- _Action item_: Every line below that holds "complete" must be copied.

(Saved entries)
*** Block opens ***
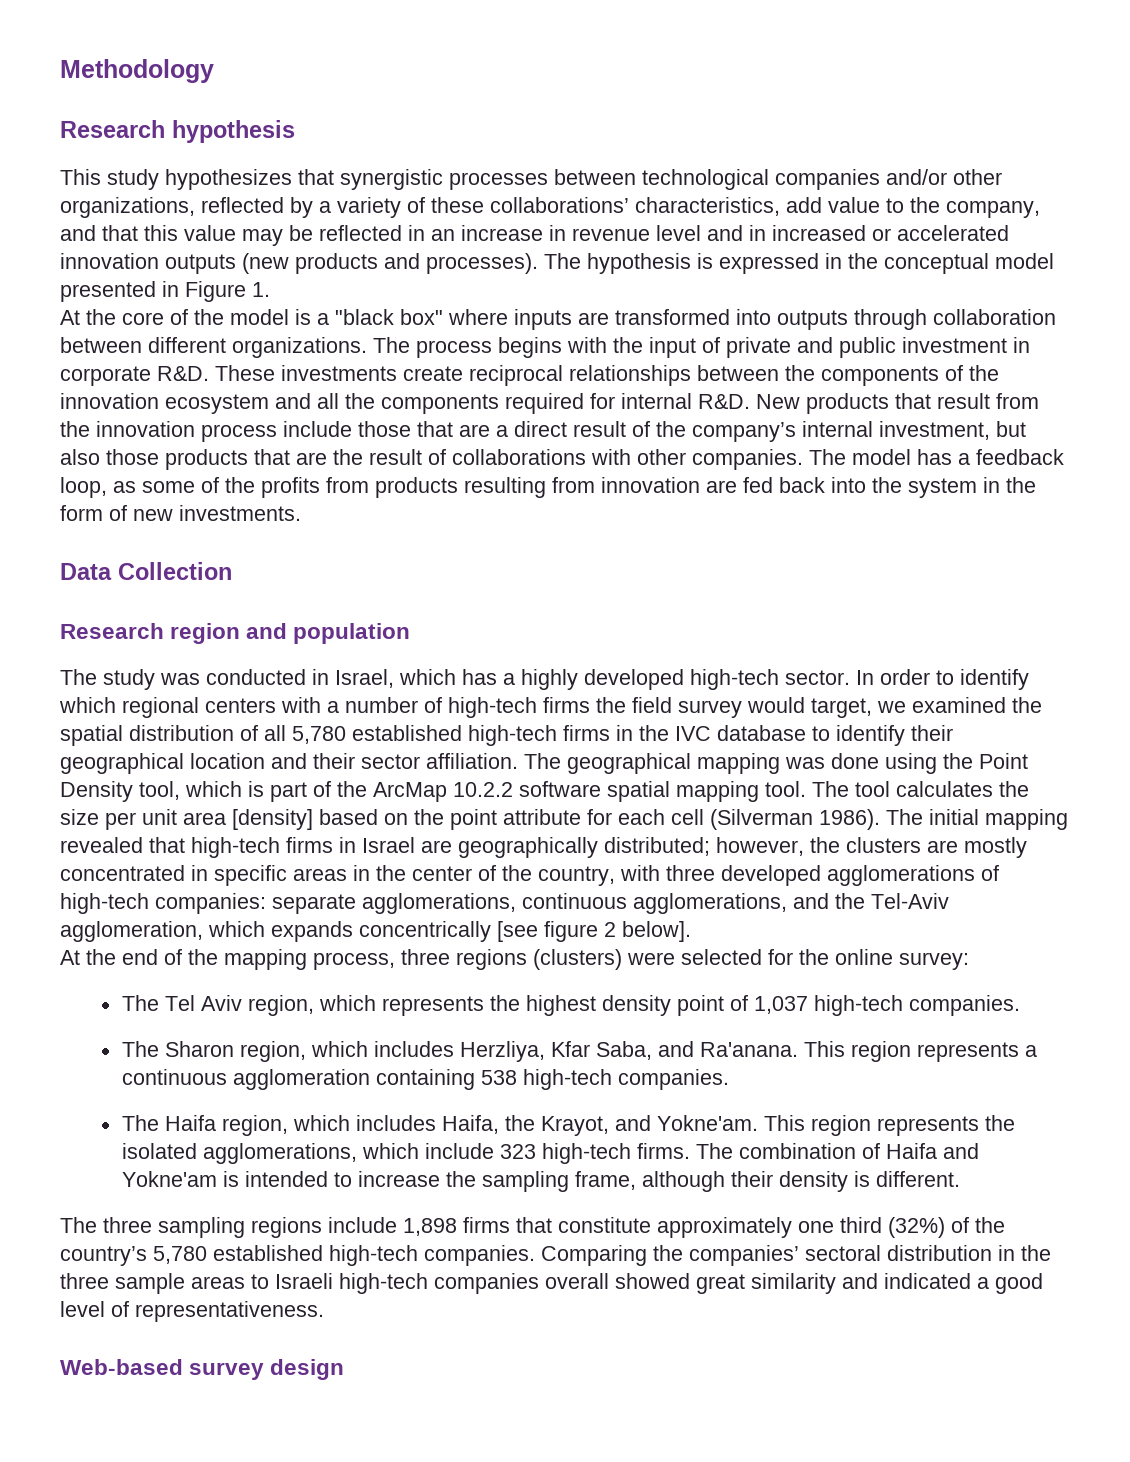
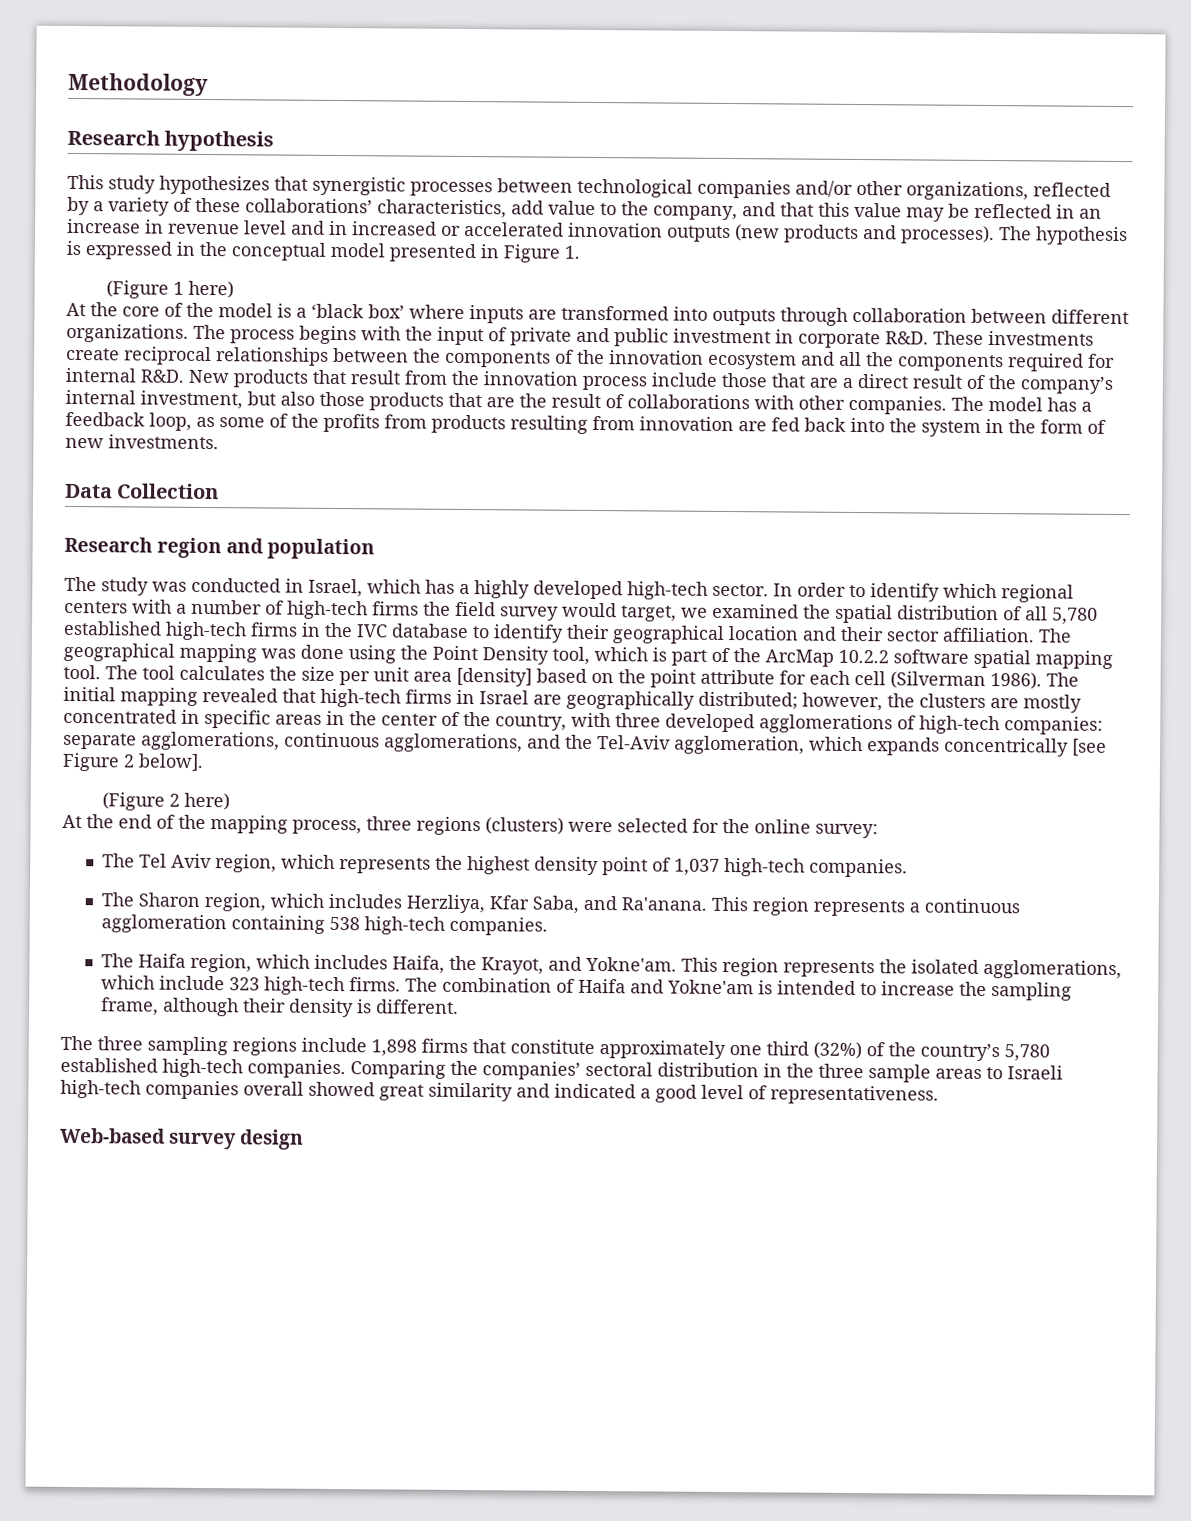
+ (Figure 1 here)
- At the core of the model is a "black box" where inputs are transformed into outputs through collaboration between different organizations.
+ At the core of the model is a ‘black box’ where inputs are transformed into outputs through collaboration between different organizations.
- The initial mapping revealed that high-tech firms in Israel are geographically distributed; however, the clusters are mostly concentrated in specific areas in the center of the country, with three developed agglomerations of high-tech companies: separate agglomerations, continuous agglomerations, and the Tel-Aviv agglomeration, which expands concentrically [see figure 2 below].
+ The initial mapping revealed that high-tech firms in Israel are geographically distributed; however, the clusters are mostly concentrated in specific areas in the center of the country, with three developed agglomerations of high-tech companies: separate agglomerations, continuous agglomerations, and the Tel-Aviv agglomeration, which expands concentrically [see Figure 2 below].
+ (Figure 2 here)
*** Block closes ***
*** Block opens ***
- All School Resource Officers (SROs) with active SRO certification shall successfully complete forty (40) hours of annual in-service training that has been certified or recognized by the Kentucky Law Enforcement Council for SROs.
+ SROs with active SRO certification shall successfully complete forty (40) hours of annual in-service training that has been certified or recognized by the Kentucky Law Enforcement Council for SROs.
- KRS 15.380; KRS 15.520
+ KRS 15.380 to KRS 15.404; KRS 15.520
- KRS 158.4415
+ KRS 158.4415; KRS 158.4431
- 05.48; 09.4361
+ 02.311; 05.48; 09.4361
*** Block closes ***
- _Result for this exercise_:
- All School Resource Officers (SROs) with active SRO certification shall successfully complete forty (40) hours of annual in-service training that has been certified or recognized by the Kentucky Law Enforcement Council for SROs.
+ SROs with active SRO certification shall successfully complete forty (40) hours of annual in-service training that has been certified or recognized by the Kentucky Law Enforcement Council for SROs.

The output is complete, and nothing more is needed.